DSCN5803Di fatto sulla disomogenità dei bicchieri incidono tre fattori: Montespertoli conta 2.200 ettari vitati sparsi su tutto il territorio con delle diversità microclimatiche evidenti che producono vini mai uguali tra loro. I vigneti sono molto dislocati tra loro su terreni in alcune zone prevalentemente argillosi (il cosiddetto mattaione), in altre calcarei, in altre ancora ricchi di scheletro. Infine l’individualismo dei produttori che interpretano differentemente il disciplinare, soprattutto nell’utilizzo dei vitigni complementari e nella percentuale di sangiovese.

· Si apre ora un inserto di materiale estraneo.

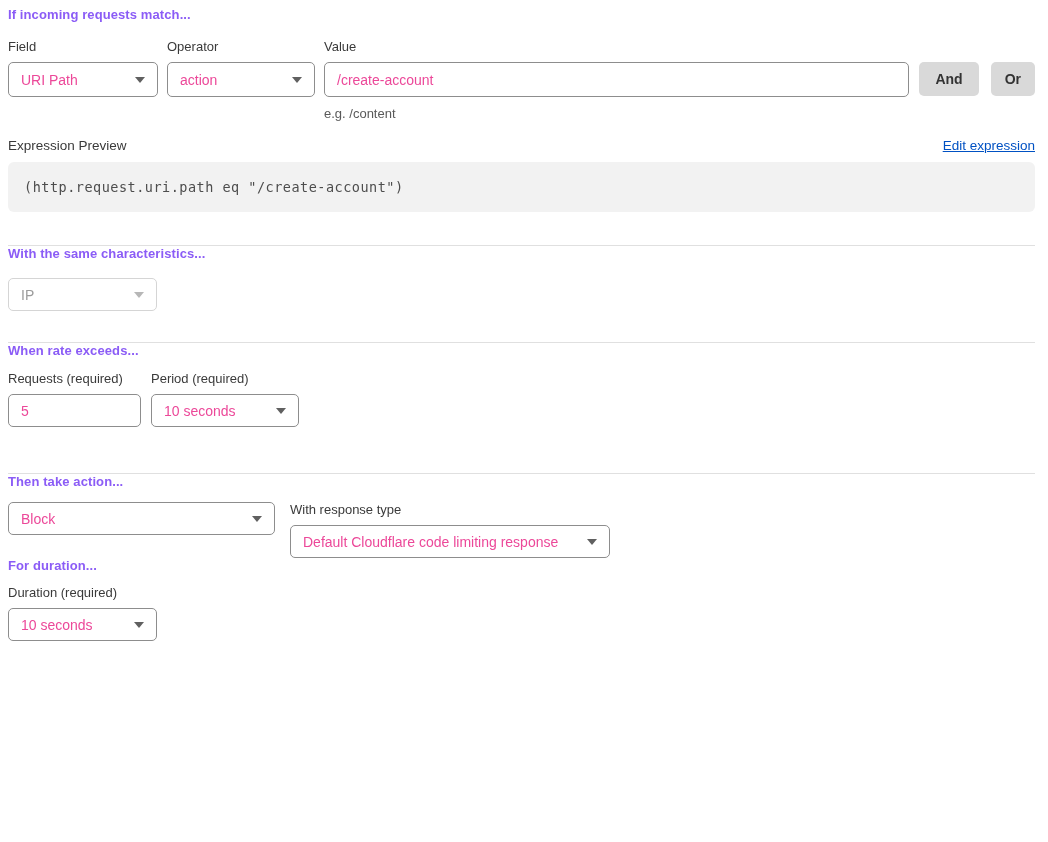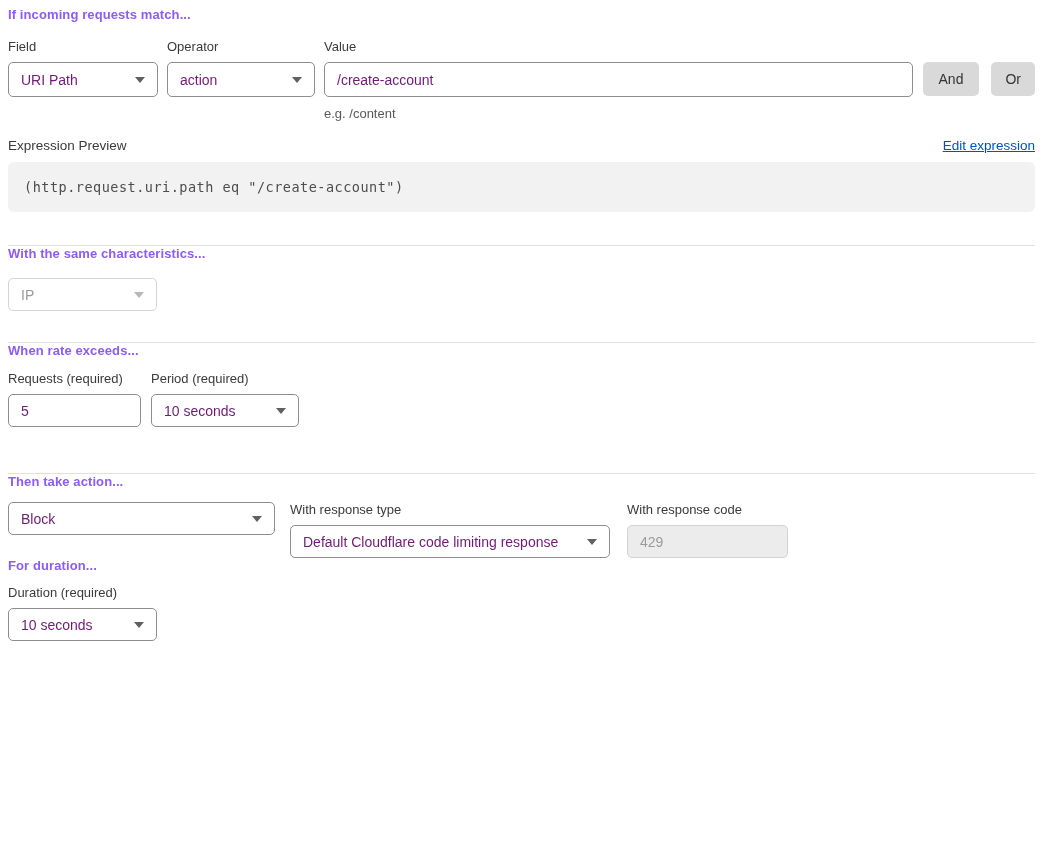"URI Path" .select, .text-input, .num-input { color: #701a75 -> #ec4899 }
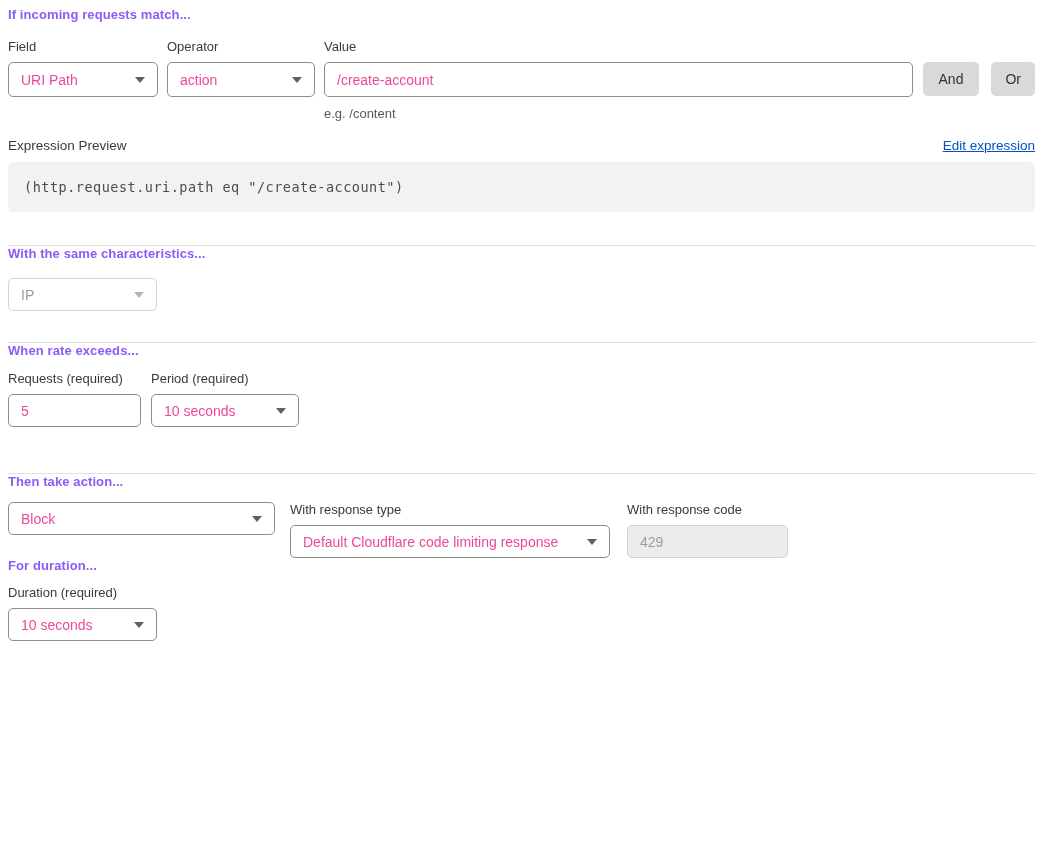"And" .btn-gray { font-weight: none -> bold }
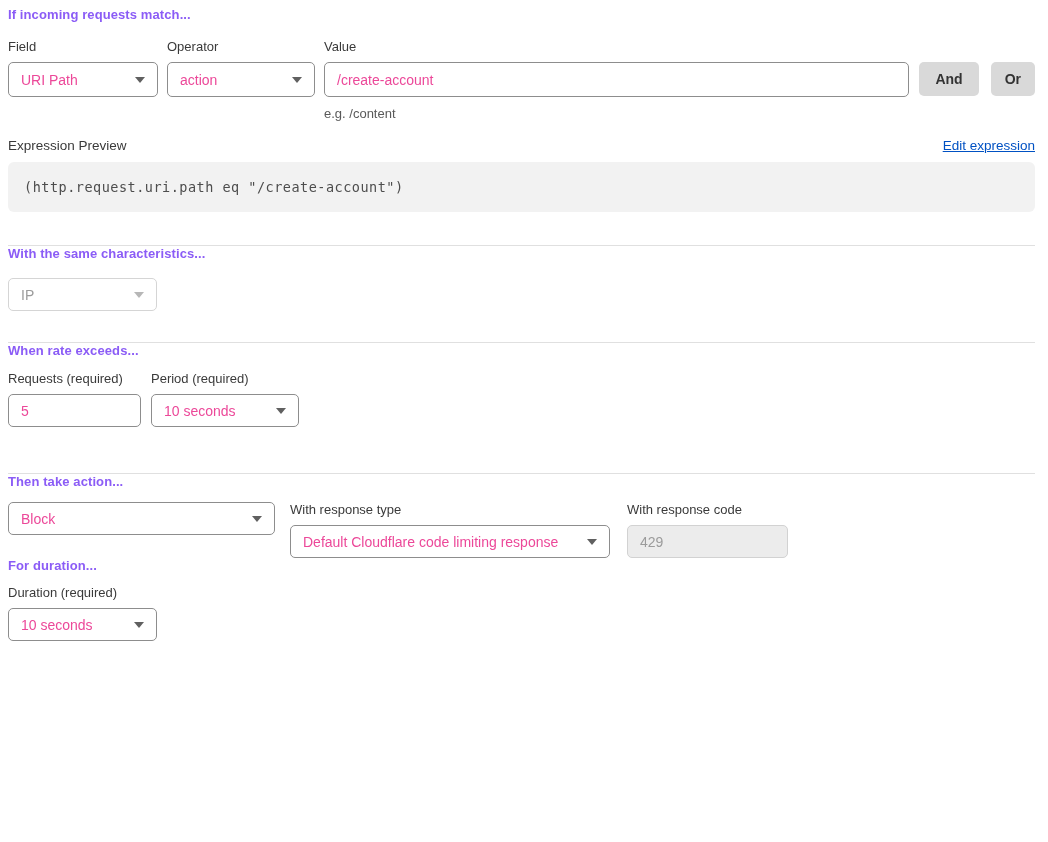"With response code" div.w-161 { html: <div> <label>With response code</label> <input> </div> -> none }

Alcuni scelgono il 100% incondizionatamente, e del resto lo stesso progetto di ricerca dell’università si era basato sul sangiovese in purezza. Altri inseriscono uve bianche secondo l’antico governo toscano, altri ancora chiedono aiuto ai vitigni internazionali.

I punti in comune? Colline naturalmente vocate, potenzialità indiscutibili della materia prima, freschezza del prodotto finale, una sempre maggiore propensione alla conversione biologica o comunque a tecniche colturali non impattanti sul territorio. Su tutti la voglia di decollo e promozione.

Chiude l’incontro la divertente puntualizzazione del giornalista Stefano Tesi che per le prossime degustazioni reclama il pane di grani antichi di Montespertoli al posto dei tristissimi crackers utilizzati per l’occasione. A proposito di promozione.